Mayor Douglas Olerud will compose a letter pending assembly approval that will be sent to Gov. Michael Dunleavy with questions about the state’s plan to potentially build a ferry terminal at Cascade Point.

The Alaska Department of Transportation issued a memorandum of understanding with Goldbelt in March for the Alaska Native corporation to evaluate feasibility and permitting of marine facilities at Cascade Point, 30 miles north of Juneau’s Auke Bay dock, to decide “whether or not to fund the construction of the facility.”

In an April 2021 letter, the assembly voted to support the Cascade Point ferry terminal when it was understood that the lack of crew quarters on the Tazlina and Hubbard prevented the boats from making day trips to and from Juneau to Haines and Skagway.

The intent of the project was to allow the state’s two newest ferries at the time — both of which went unused— to operate day trips in Lynn Canal without exceeding the U.S. Coast Guard limit of a 12-hour shift for crew. Anything longer than that would require a crew change, and the ferries were not built with crew quarters to accommodate shift work for longer voyages.

The 280-foot-long, 300-passenger Tazlina and Hubbard, built according to the state’s specifications at the Vigor shipyard in Ketchikan at a combined cost of about $120 million, were completed in 2019-2020. The Hubbard has since been retrofitted to include crew quarters.

“The Hubbard has now been retrofitted to the tune of $17 million,” Norm Smith said during public comment. “It can make the run. That changes the whole narrative of Cascade Point.”

Assembly member Jerry Lapp said the assembly should send a letter to Dunleavy that says the assembly has a lot of unanswered questions that need answering before it could support the project.

“You show us how this is going to help our community,” Lapp said of the letter. “We would like this question answered. It sounds to me like it’s going to be a place they come to let passengers off then they go around to Auke Bay. That does not make any sense whatsoever. You don’t have to be an engineer to figure that out.

During public comment, Gershon Cohen urged the assembly to retract its support for the project.

“In the universe of bad ideas, this one’s probably off the charts.” Cohen said. “Here’s a few reasons. It’s not an exhaustive list. The trip to Juneau will be longer and longer, since we have to transfer shuttle buses, with our belongings and ride an hour into town. The cost of the trip is likely to increase because Gold Belt will be able to charge anything they want for a ticket on the shuttle bus.”
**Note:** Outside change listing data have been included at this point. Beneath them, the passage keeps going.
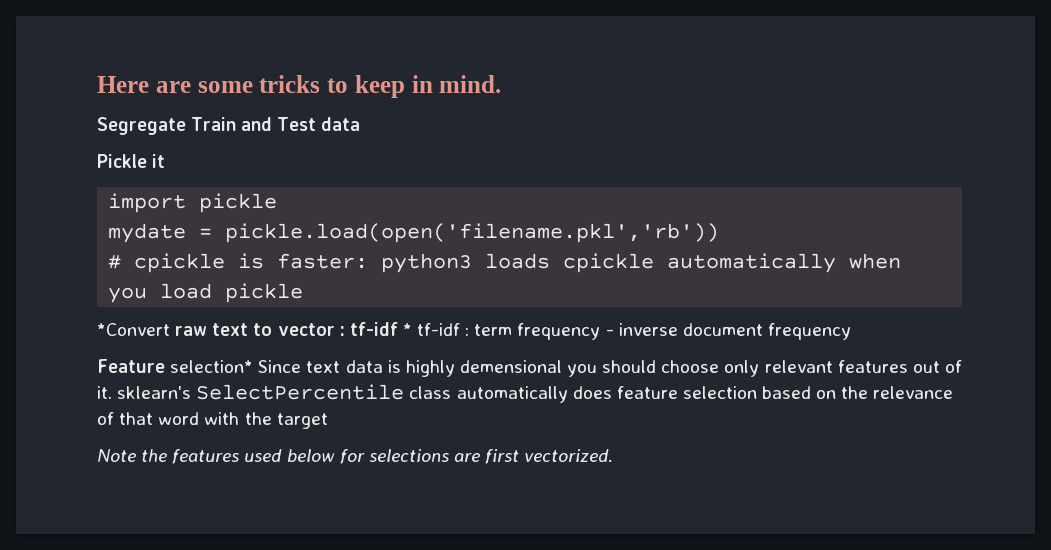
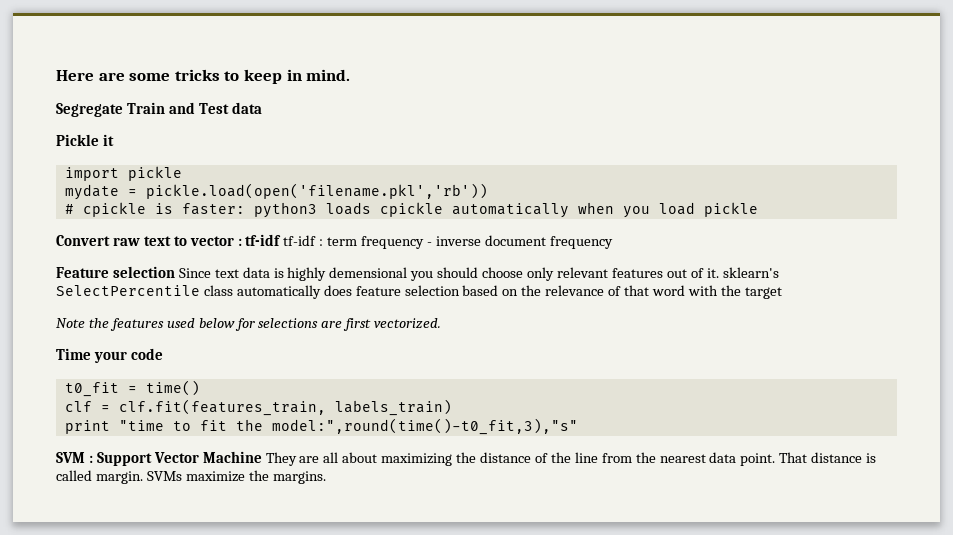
- *Convert raw text to vector : tf-idf * tf-idf : term frequency - inverse document frequency
+ Convert raw text to vector : tf-idf tf-idf : term frequency - inverse document frequency
- Feature selection* Since text data is highly demensional you should choose only relevant features out of it. sklearn's SelectPercentile class automatically does feature selection based on the relevance of that word with the target
+ Feature selection Since text data is highly demensional you should choose only relevant features out of it. sklearn's SelectPercentile class automatically does feature selection based on the relevance of that word with the target
+ Time your code
+ t0_fit = time()
+ clf = clf.fit(features_train, labels_train)
+ print "time to fit the model:",round(time()-t0_fit,3),"s"
+ SVM : Support Vector Machine They are all about maximizing the distance of the line from the nearest data point. That distance is called margin. SVMs maximize the margins.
In other assembly news, borough manager Annette Kreitzer told the assembly the results of a speed study conducted in July by DOT after residents were concerned about speeding on Haines Highway near Cathedral View Drive and a section of Lutak Road in the neighborhood before the ferry terminal.

A state engineer collected speed data at both locations and recommended the speed limit be lowered from 55 to 50 miles per hour for 3,000 feet from the 35-mile-per -hour speed zone on Haines Highway.

The engineers wrote that he is preparing a speed order to send to Haines Police and the State Trooper and DOT maintenance will install a new signage.

The engineer recommended that the speed limit go unchanged on Lutak Road.

“This section of Lutak road is a long straightaway and is striped for passing,” the engineer wrote in a memo to the borough. “DOT has been contacted by residents in the area about dangerous conditions resulting from faster moving passenger vehicles trying to get around freight vehicles coming from the harbor. We will restripe this zone to no passing to try and improve safety in lieu of an unwarranted speed reduction.”

State policy instructs DOT staff to measure the speed at which 15% of sampled vehicles are traveling faster as the starting point for determining speed limits.